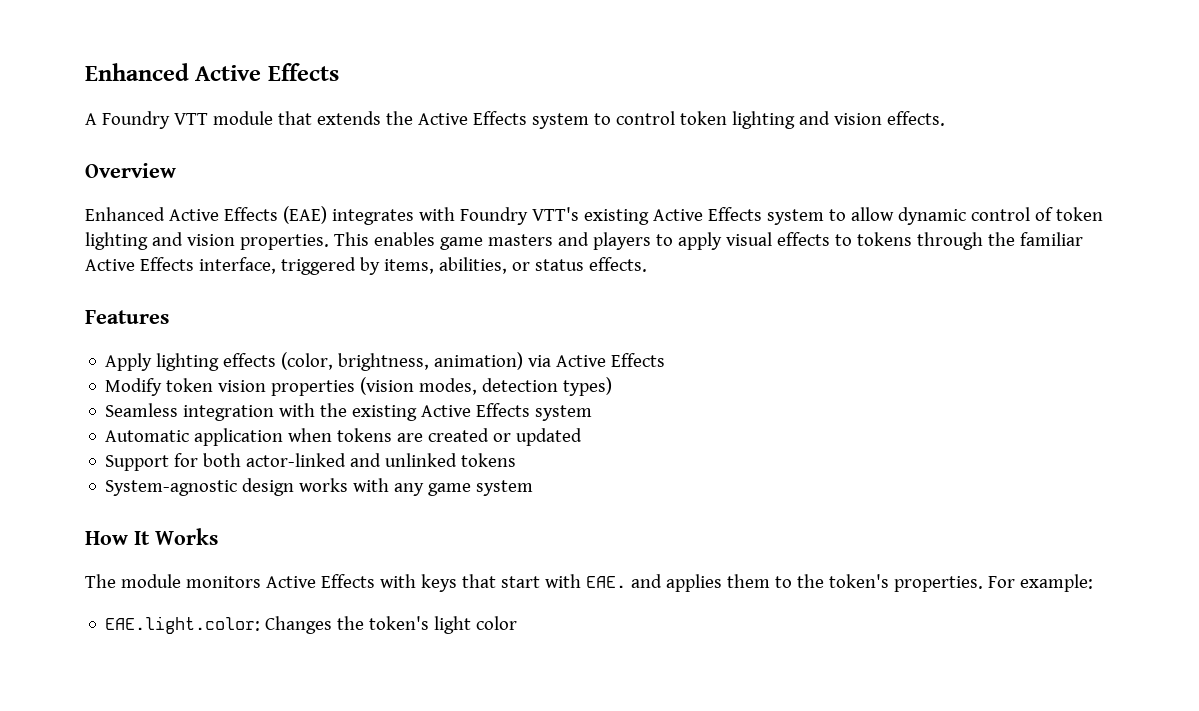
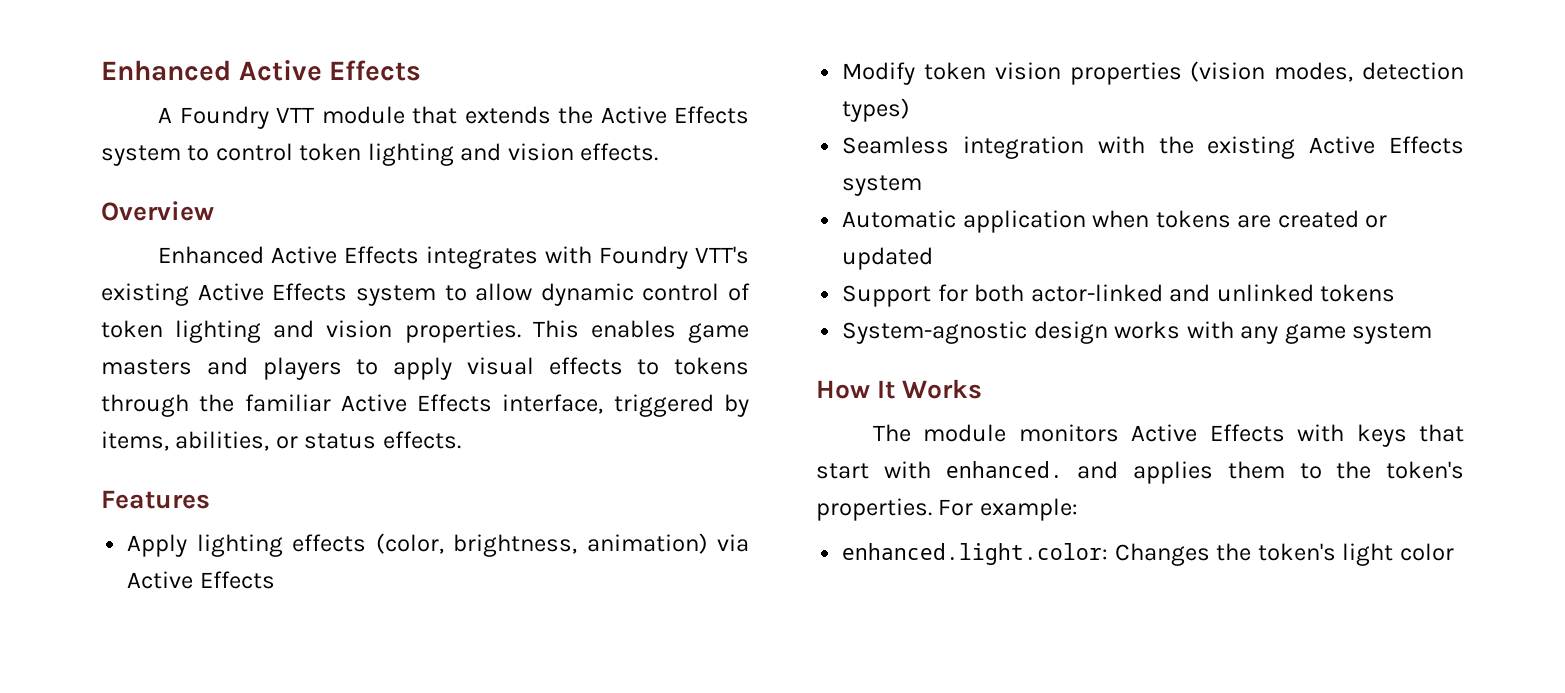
- Enhanced Active Effects (EAE) integrates with Foundry VTT's existing Active Effects system to allow dynamic control of token lighting and vision properties.
+ Enhanced Active Effects integrates with Foundry VTT's existing Active Effects system to allow dynamic control of token lighting and vision properties.
- The module monitors Active Effects with keys that start with EAE. and applies them to the token's properties.
+ The module monitors Active Effects with keys that start with enhanced. and applies them to the token's properties.
- EAE.light.color: Changes the token's light color
+ enhanced.light.color: Changes the token's light color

------------------------------------------------------------

Task brief ▸ Output only a verbatim copy of the lines spanning from the line that contains "Active Effects integrates" to the end of the records above.

Reply to the task ▸
+ Enhanced Active Effects integrates with Foundry VTT's existing Active Effects system to allow dynamic control of token lighting and vision properties.
- The module monitors Active Effects with keys that start with EAE. and applies them to the token's properties.
+ The module monitors Active Effects with keys that start with enhanced. and applies them to the token's properties.
- EAE.light.color: Changes the token's light color
+ enhanced.light.color: Changes the token's light color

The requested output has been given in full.